The effects of doenjang have been constantly studied in related industries and organizations, but the studies were limited to specific effects such as anti-inflammatory, and they mostly separated certain strains or extracts from doenjang to study the ingredient rather than focusing on doenjang itself. Thus, this study by CJ CheilJedang carries significance as it proves the effectiveness of doenjang itself on the improvement of the overall immune function, and that the article has been published in a prestigious international journal to give publicity to the functionality of traditional fermented soybean products.
The study was conducted in the form of animal testing in which CJ CheilJedang’s doenjang product being sold in the market is turned into dried powder form to facilitate intake and is given to animals (rats). As a result of conducting research in the same way as a person consuming doenjang in a meal, the experimental group that was given doenjang showed an even increase in all indicators related to immunity such as humoral immunity, cellular immunity and defense capability against pathogenic viruses. Among them, NK cells which are a type of immunocyte that attacks and eliminates cancer cells or cells infected with a virus became more activated. In conclusion, the results proved that eating doenjang increases resistance to influenza and atopy which are symptoms caused in relation to immune function.

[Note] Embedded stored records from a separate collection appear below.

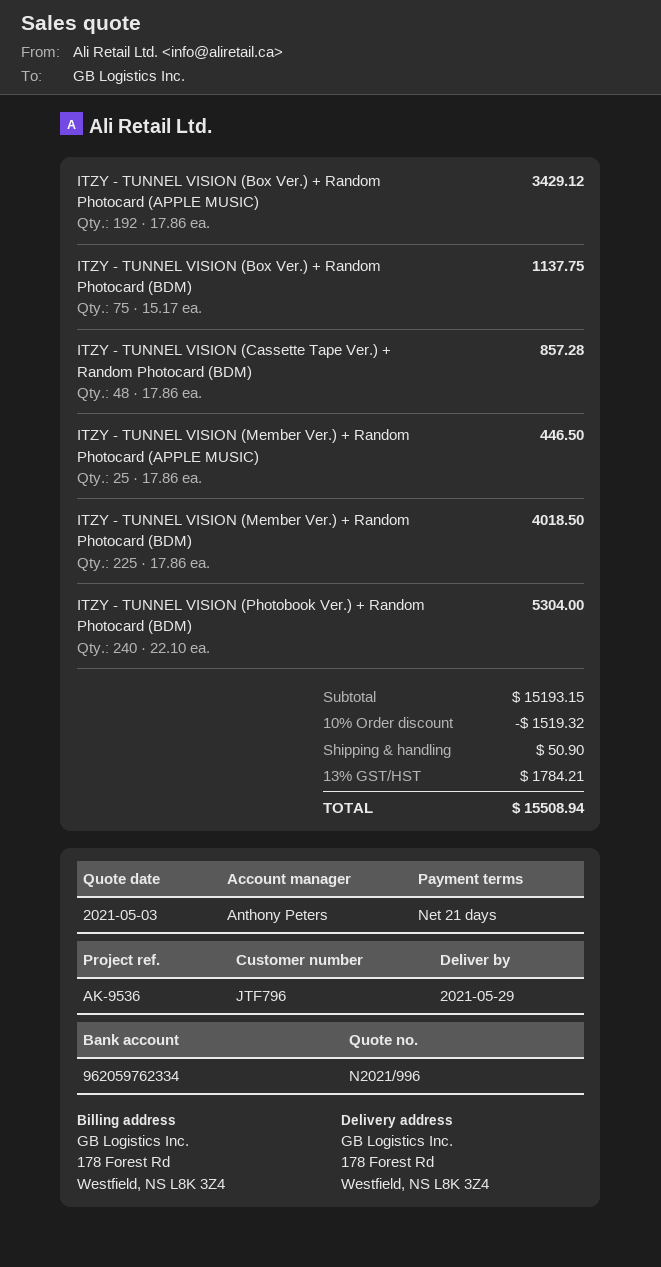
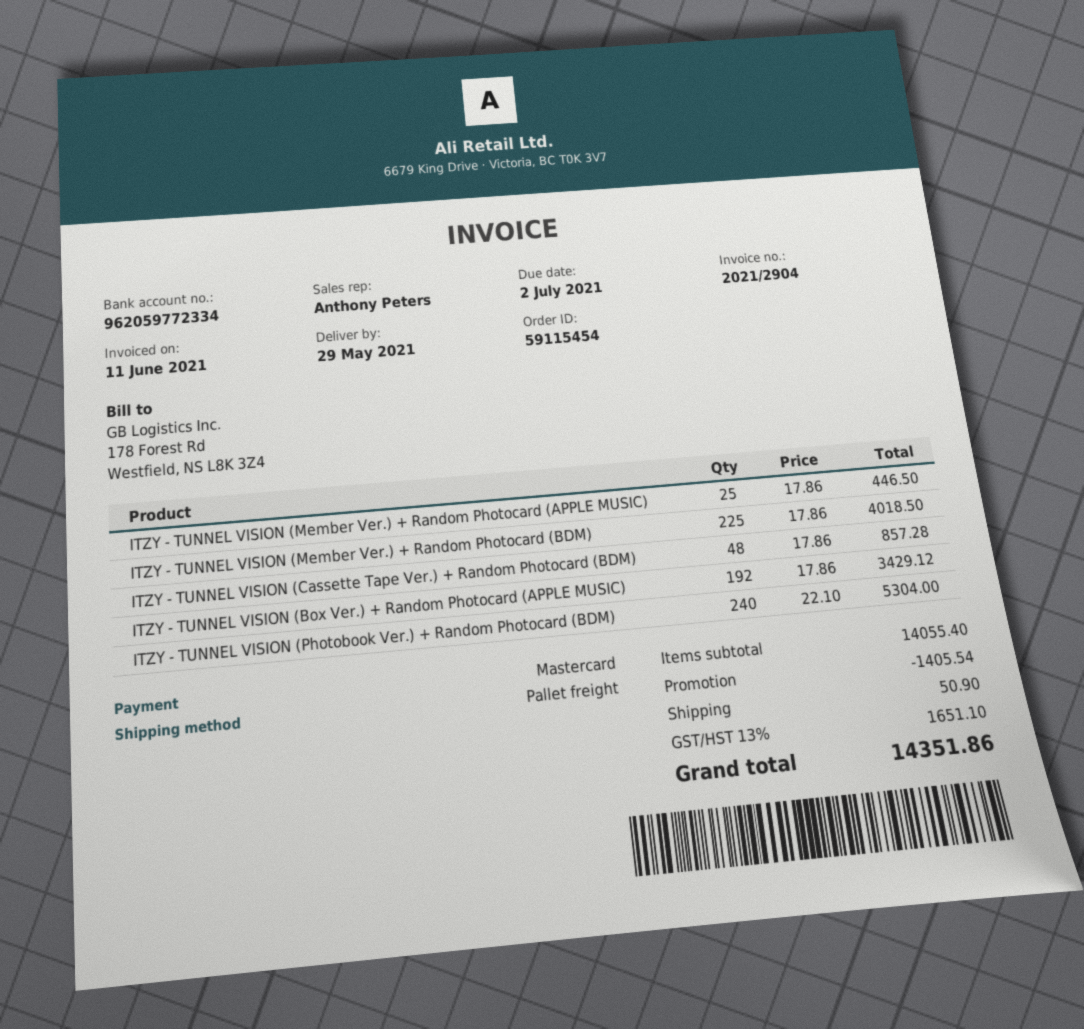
bank account: 962059762334 -> 962059772334
ITZY - TUNNEL VISION (Box Ver.) + Random Photocard (BDM): 75 x 15.17 = 1137.75 -> none
subtotal: 15193.15 -> 14055.40
discount: 1519.32 -> 1405.54
tax: 13% = 1784.21 -> 13% = 1651.10
total: 15508.94 -> 14351.86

“The recently emerging anti-inflammatory and anti-cancer effects of doenjang are due to the overall immunity boosting effect of doenjang itself,” stated Hye-Won Shin, senior researcher at Fermentation Research Center of CJ CheilJedang Food Research Institute. “As this study has scientifically proved the immunity boosting effect of Korean traditional fermented soybean product doenjang, we’re going to further devote ourselves to carrying out follow-up research so that doenjang becomes widely recognized as a global healthy macrobiotic food.”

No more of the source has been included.